Transtornos alimentares quando nossos estômagos estão vazios

Precisamos falar sobre transtornos alimentares. Deixando a coisa bem preta antes. Em primeiro lugar não estou assistindo ao BBB. E não pretendo fazer isso agora. Mesmo que compreenda a importância do programa. Entretanto uma manchete me chamou atenção. Uma das participantes tem sido associada a transtornos alimentares. Por isso fiquei me perguntando se vamos falar sobre o assunto do ponto de vista da fome.

Quando nossos estômagos estão vazios temos medo que talvez nunca mais comamos.

AUDRE LORDE, Uma litania para a sobrevivência

Uma litania para a sobrevivência

Então, quando vamos falar sobre transtornos alimentares com as milhões de pessoas que passam fome? Qual será o impacto do momento que estamos vivendo para as gerações futuras? Obviamente precisamos pensar em colocar comida na mesa. Antes de tudo. Mas considerando algumas questões importantes.

Quem tem fome, tem o direito à comida de boa qualidade. Ultraprocessados são mais acessíveis e mais baratos mas é isso mesmo que a gente merece comer? Que outras práticas alimentares podemos resgatar de nossos antepassados nesse processo? Será que a horta não é uma delas? Mas quem tem ânimo, conhecimento e terra para plantar? Ou ainda, o consumo de orgânicos? Afinal comida também é direito à terra para viver e plantar? E ter tempo e espaço para plantar, quem tem? Infelizmente tenho mais dúvidas que respostas à oferecer.

Transtornos alimentares como a compulsão alimentar e insegurança alimentar tem alguma relação?

A relação entre fome e transtornos alimentares pode ser bastante conhecida por nós. É o que chamo de efeito geladeira. Um de seus sintomas é medo de que possamos passar fome novamente, como escreve Audre Lorde. Parece muito evidente que a ideia de que a comida possa faltar ou sua falta de fato é muito real em muitos lares. E sentimos o efeito disso, em diversos tempos. Hoje, amanhã, anos depois. Ou a fome não seria um fator a ser considerado como um bagunçador de nossa relação com a comida?

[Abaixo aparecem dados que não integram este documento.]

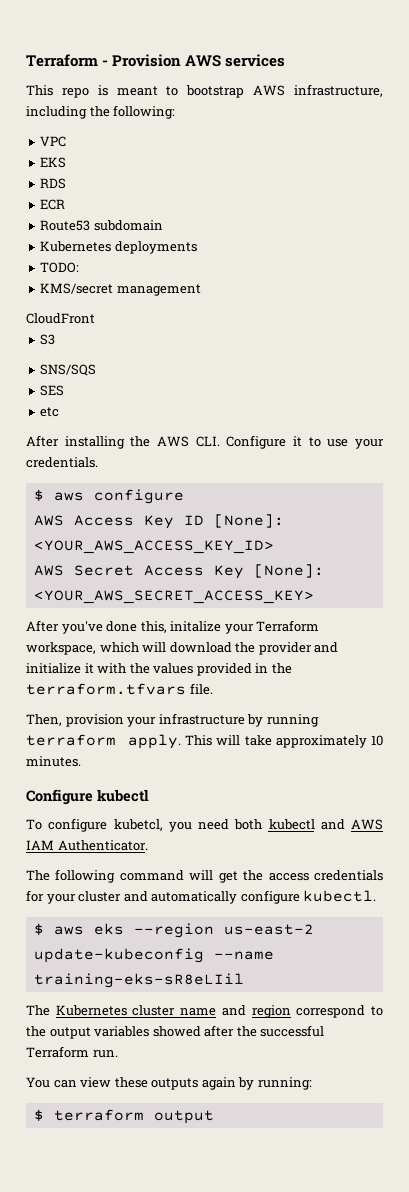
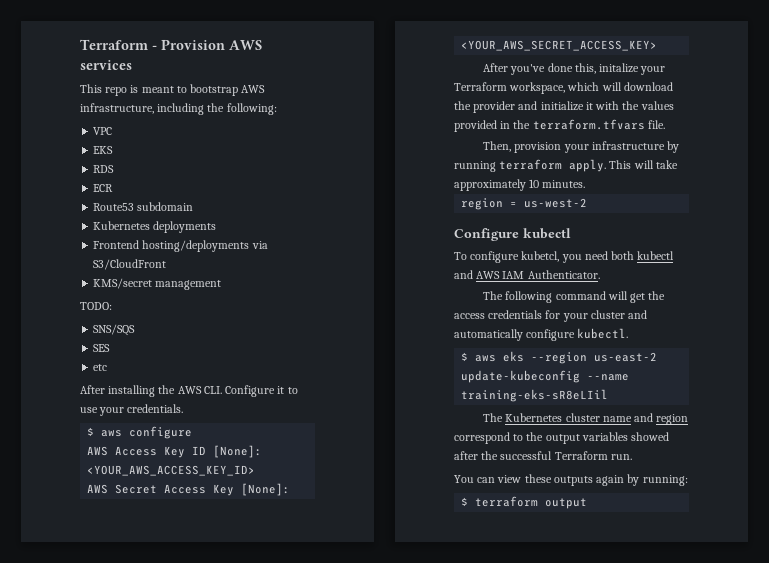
[40,262,80,273] TODO: -> [93,240,268,252] [93,259,167,270] Frontend hosting/deployments via S3/CloudFront
[26,313,95,324] [40,334,56,345] CloudFront // S3 -> [80,302,112,310] TODO:
(81, 761) none -> [461,198,588,210] // region = us-west-2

Todavia essa associação parece ser um objeto novo para a ciência. Coisa que me assusta.

Janet Lydecker, pesquisadora que estudou o universo norte-americano declarou que “nossos achados sugerem que a insegurança alimentar está associada à bulimia nervosa e também sugerem que a associação da insegurança alimentar com a bulimia nervosa é semelhante à da compulsão alimentar. Esses achados destacam a necessidade de maior atenção clínica e de pesquisa às associações entre insegurança alimentar e transtornos alimentares que incluem a compulsão alimentar para informar a prevenção e o tratamento do transtorno alimentar.“.

De mais ou de menos

Pode ser o medo de comer quando não se sabe o que vai acontecer no dia seguinte. Pode ser o jejum, para que outras pessoas da família possam se alimentar. Ou ainda, uma vez que se tenha pleno acesso à comida. o consumo seja “de mais” ou “de menos”. E aqui falo especificamente da anorexia e da compulsão alimentar. Seguida ou não de mecanismos de compensação para “não engordar” que caracterizam a bulimia, como fazer exercícios sem parar ou provocar vômito.

Ainda assim, do ponto de vista dos transtornos alimentres esse assunto agora não é tão urgente, sabemos. A fome é o problema a ser vencido antes de qualquer coisa. Porém esse é um panorama que ainda precisaremos encarar. Sem saber se o racismo que provoca a fome será considerado como causa dos transtornos alimentares.

Lembrando que nem toda prática alimentar está associada à transtornos alimentares. Você pode comer “de mais” ou “de menos”. O problema é quando a comida passa a ser um fator de sofrimento mental, passa a mudar sua rotina social, por exemplo. Foras que, associar alguém à qualquer transtornos mesmo colocando panos quentes (dizendo que pode não ser assim, que é complicado fazer um diagnóstico através de uma tela) é uma grande violência e pode agravar e muito o problema se ele existe.

Precisamos conversar muito mais sobre transtornos alimentares. Mas do nosso ponto de vista e com uma maior profundidade do que tem sido feito por essa mídia imediatista, preocupada com a excrescência do vazio.